Expected to be hired this year, the person who takes the job will have to stanch:

  • High turnover of technology executives. Many PepsiCo managers have left expressing disappointment in the company’s lack of a clearly articulated technology strategy. Frito-Lay, once a wireless leader, has had six chief information officers in the past decade.

  • Mixed messages. PepsiCo’s top leaders, including Chief Executive Steve Reinemund and President Indra Nooyi, have not reined technology initiatives into a single standard, letting individual business units pursue their own interests.

  • Suffering gross margins. If Pepsi had been able to achieve the same kind of unified technology strategy as Colgate-Palmolive, another large consumer packaged goods company, its bottom line could be $1.7 billion higher today.

    The new PepsiCo CIO will also need to do spadework for carrying out a long-promoted concept in the company called the “Power of One.” This principle, espoused by famed Pepsi Chief Executive Roger Enrico, is supposed to lead to the integration of selling operations and distribution logistics. Instead, the company continues to run separate distribution systems for Pepsi, Tropicana, Frito-Lay and Quaker, even though all four businesses deliver their products to the same U.S. grocery and convenience stores.
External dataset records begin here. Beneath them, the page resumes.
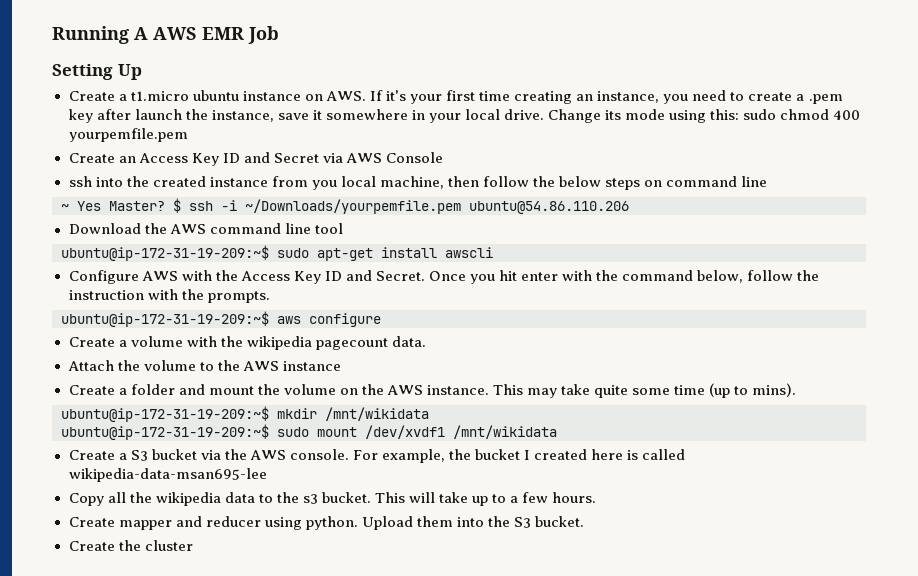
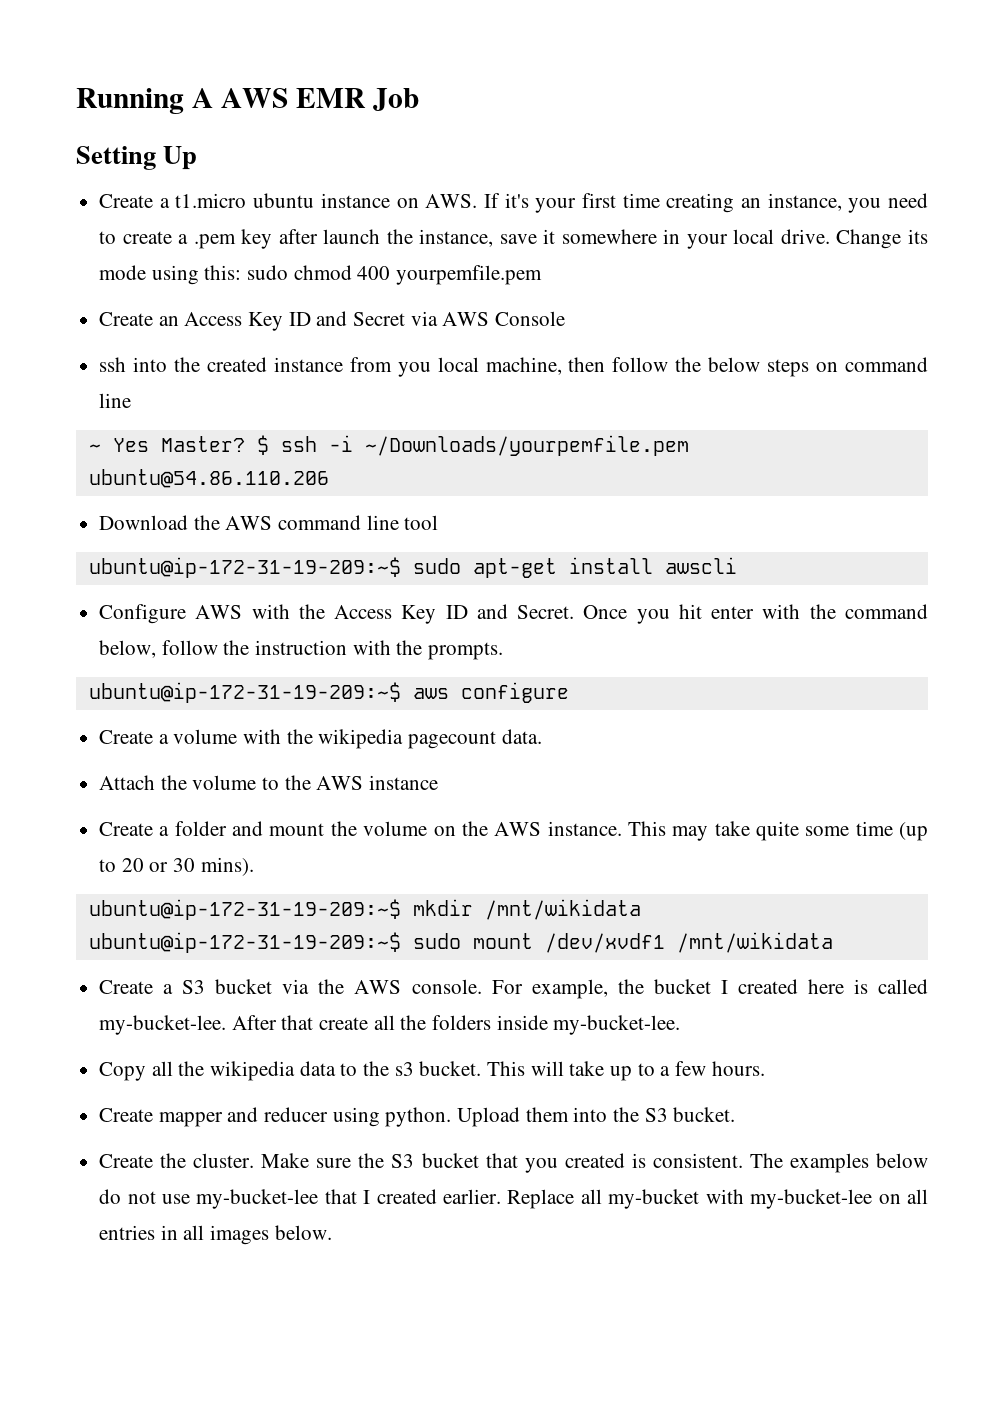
(749, 390) none -> [121,858,196,872] 20 or 30
[68,468,267,482] wikipedia-data-msan695-lee -> [99,1015,681,1035] my-bucket-lee. After that create all the folders inside my-bucket-lee.
[144,540,193,551] cluster -> [193,1153,928,1173] [99,1189,928,1209] [99,1225,332,1245] cluster. Make sure the S3 bucket that you created is consistent. The examples below do not use my-bucket-lee that I created earlier. Replace all my-bucket with my-bucket-lee on all entries in all images below.

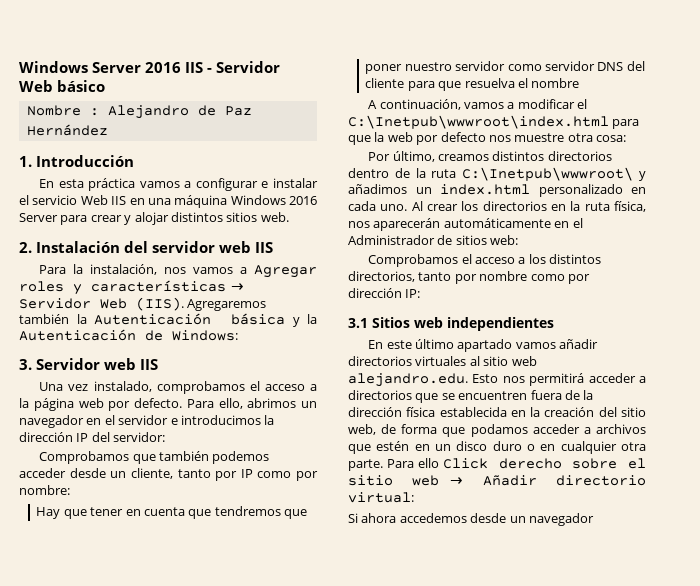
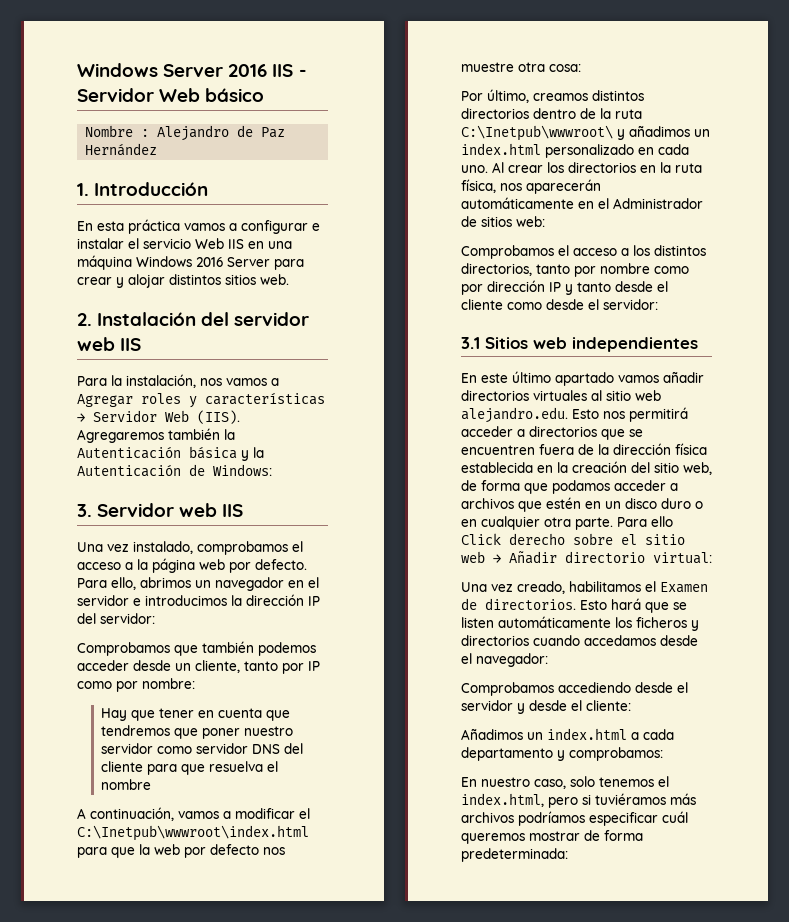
[405,289,421,298] IP: -> [549,281,668,295] [461,299,658,310] IP y tanto desde el cliente como desde el servidor:
[348,513,594,526] Si ahora accedemos desde un navegador -> [461,581,708,594] [461,598,687,613] [461,616,699,631] [461,635,698,646] [461,653,548,667] [461,682,688,696] [461,700,631,714] [461,728,674,740] [461,747,663,761] [461,776,669,789] [461,793,696,808] [461,811,688,826] [461,830,643,844] [461,848,568,862] Una vez creado, habilitamos el Examen de directorios. Esto hará que se listen automáticamente los ficheros y directorios cuando accedamos desde el navegador: // Comprobamos accediendo desde el servidor y desde el cliente: // Añadimos un index.html a cada departamento y comprobamos: // En nuestro caso, solo tenemos el index.html, pero si tuviéramos más archivos podríamos especificar cuál queremos mostrar de forma predeterminada:

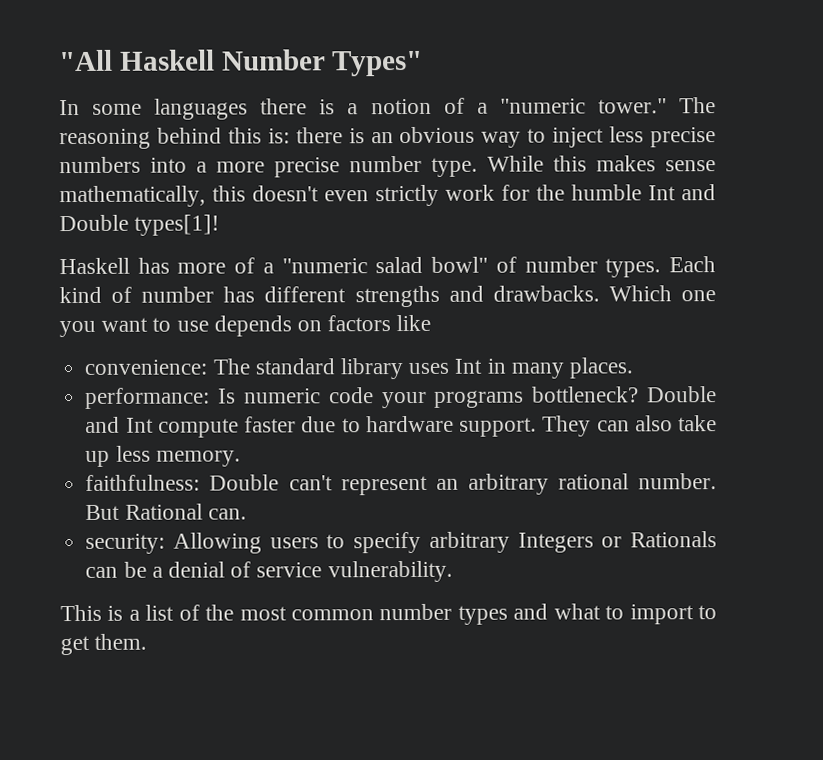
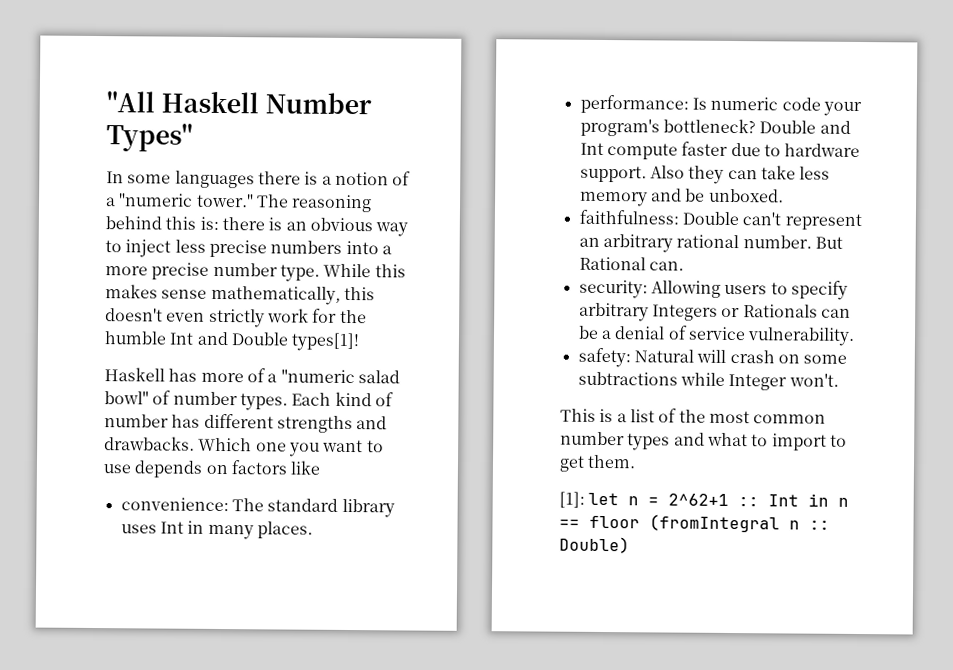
[434,390,525,408] programs -> [579,118,660,137] program's
[542,415,717,437] [85,445,241,467] They can also take up less memory. -> [649,165,831,184] [579,188,784,207] Also they can take less memory and be unboxed.
(453, 571) none -> [577,347,848,368] [577,371,839,391] // safety: Natural will crash on some subtractions while Integer won't.
(148, 641) none -> [559,491,850,508] [559,514,830,533] [559,536,630,554] // [1]: let n = 2^62+1 :: Int in n == floor (fromIntegral n :: Double)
    To get a sense of how Pepsi has missed its chance to achieve billion-dollar savings by effectively transferring innovative technology throughout its business, look back to Frito-Lay.

    The snack-maker first introduced mobile data communications to its route drivers in 1986. The initial units were dinosaurs by today’s standards, 10 inches long with one-line screens. But they were effective. Frito-Lay revenues jumped 14% per year between 1986 and 1990, from $3 billion to $5 billion. Operating profits grew at an even faster rate of 30%, from $348 million in 1986 to $934 million in 1990.

    But PepsiCo hasn’t systematically reused Frito-Lay’s knowledge in other parts of the company. Each unit of PepsiCo has negotiated for and bought its handhelds separately. The same goes for the supporting software.

    Pepsi Bottling Group, PepsiAmericas and Pepsi Bottling Ventures have now eclipsed Frito-Lay in the use of advanced handheld technology. Their new wireless devices from Symbol and Intermec run all new sales software, some of which uses radio frequency tags to monitor inventory and manage pricing right from store shelves.

    Even so, the three bottlers did it independently of each other, creating a stew of hardware and software serving PepsiCo.